Die Bühne
Viele Menschen brauchen etwas, woran sie ihr berufliches Wohlbefinden festmachen. Manche stehen gern in der ersten Reihe, andere bleiben lieber im Hintergrund. Bei mir kommt es darauf an, ob es sich um "mein Terrain" handelt. Aber prinzipiell liebe ich den öffentlichen Auftritt, die politische Wahrnehmung dessen, was und wie ich etwas tue. Als Bezirksgeschäftsführer bei ver.di war ich politisch z.B. auch für die Tarifrunden des Öffentlichen Dienstes verantwortlich. Also die Steuerung, Organisation, Mobilisierung und Koordinierung der beteiligten Bereiche und Gewerkschaftssekretäre. Mir oblagen auch die Absprachen mit den zu beteiligen (Landes)Vorsitzenden der DGB-Partnergewerkschaften, die von der Tarifrunde betroffen waren.

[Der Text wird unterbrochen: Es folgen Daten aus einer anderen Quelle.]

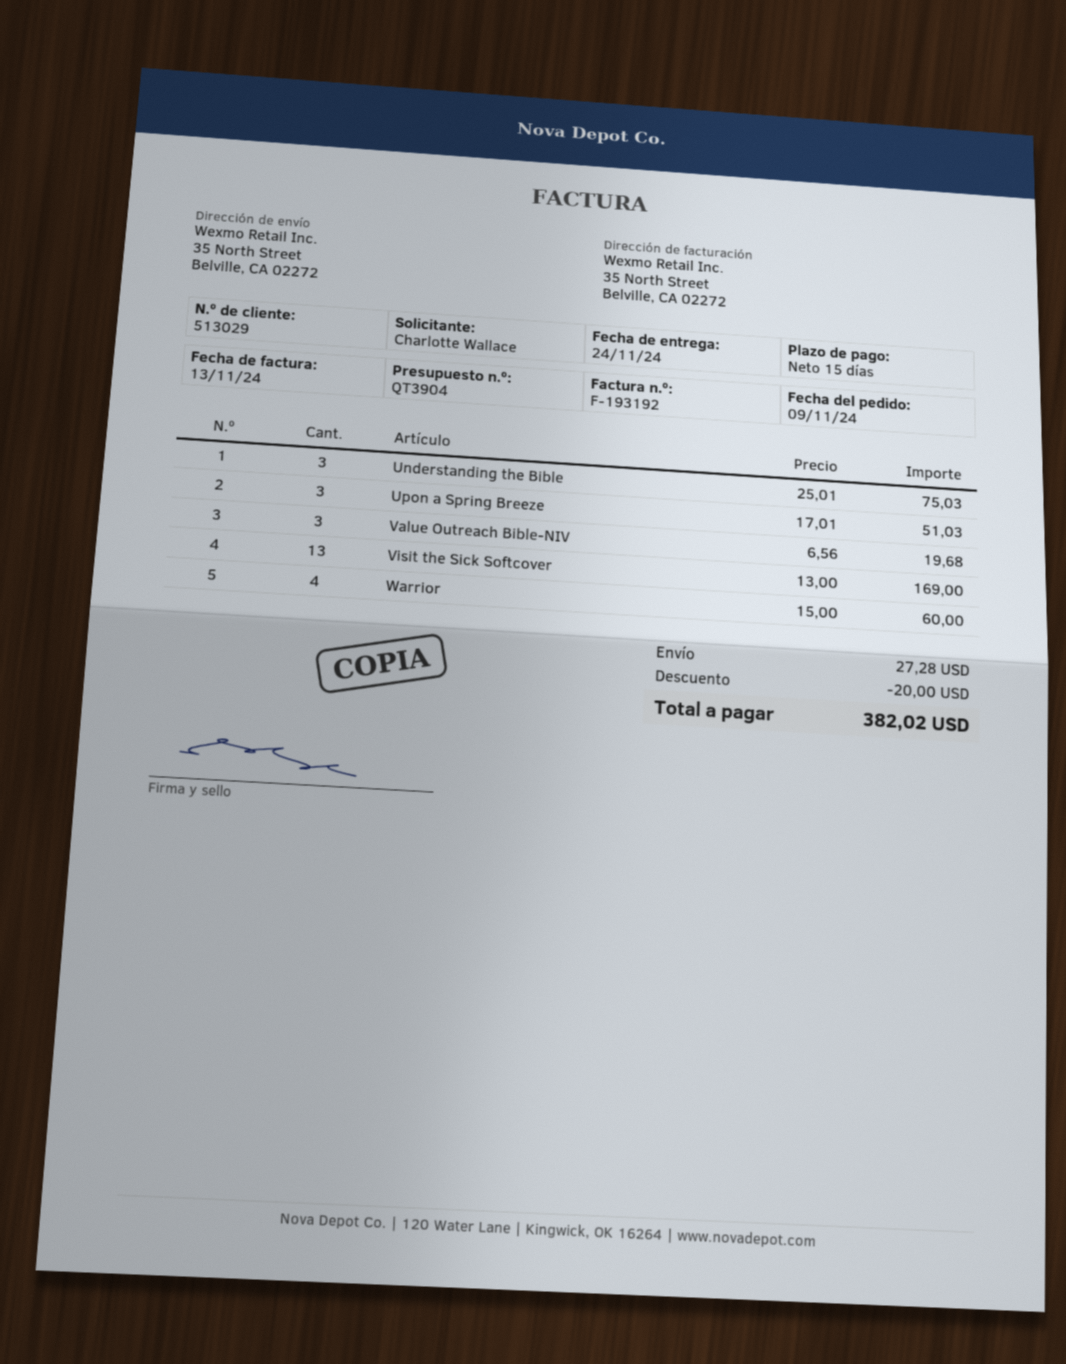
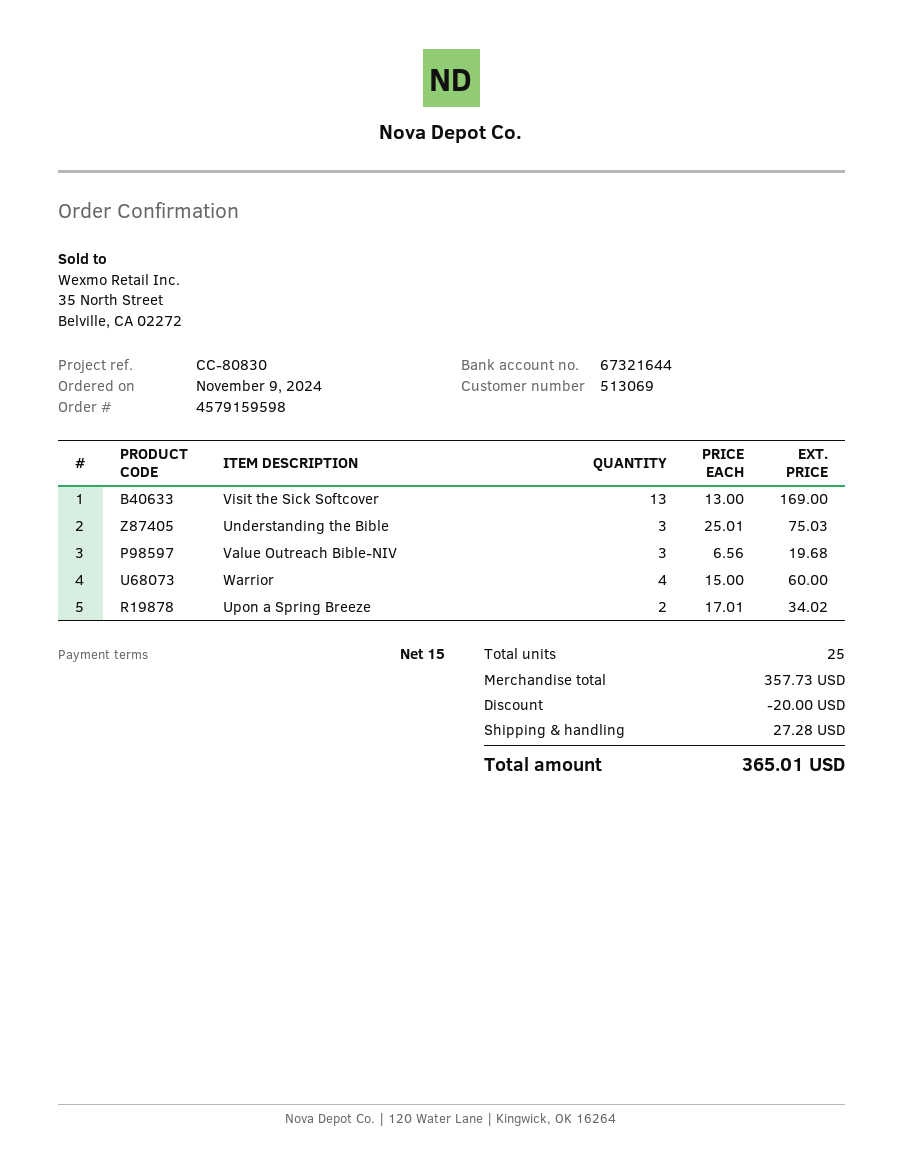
customer number: 513029 -> 513069
Upon a Spring Breeze: 3 x 17.01 = 51.03 -> 2 x 17.01 = 34.02
total: 382.02 -> 365.01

Also GEW bei Lehrern und GdP für die Bundes- oder Landespolizei und auch der DBB. Wenn wir Demonstrationen an Streiktagen planten und mit der Polizei als Versammlungsbehörde abstimmen mussten, war mir auch immer ein hoher Wahrnehmungsfaktor des Anliegens wichtig. Daher suchten wir möglichst viele Menschen aus dem ganzen Land in Potsdam als Landeshauptstadt zusammenzuziehen. Also aus den Behörden von der Uckermark und Frankfurt über Cottbus und Brandenburg. Zu einem guten Wahrnehmungsfaktor gehörte auch stets eine Route, bei der wir in Potsdam sowohl die Innenstadt (Luisenplatz, Bassinplatz) "blockierten" und auch die Straßenbahn für 2-3 Stunden nicht fahren konnte, weil die Straße unsere Marschroute war und natürlich auch große Hauptstraßen beeinträchtigt waren, weil der Autoverkehr durch die Polizei gestoppt werden musste.
"Martialisch" mussten unsere Warnstreikdemonstrationen sein. Deshalb immer mit "Kampftrommlern" vorweg, deren Trommeln in den schmaleren Straßen besonders laut war. Und ich ganz persönlich liebte auch die Auftritte auf diesen Bühnen und meine große Stärke war, Plätze zum kochen bringen zu können, an den Bauch der Streikenden zu appellieren und auch für Lacher zu sorgen. Ein verstorbener Kollege aus meinem Bezirk sagte einmal, man darf auch die Politiker, also Minister oder so anmachen. Jeder Politiker weiß, die Streikbühnen sind "die Reichsparteitage der Gewerkschaften" und auf denen ist fast alles erlaubt und das müssen die Politiker aushalten und trotzdem reden wir danach wieder miteinander, weil es nichts gibt, was man persönlich nehmen darf.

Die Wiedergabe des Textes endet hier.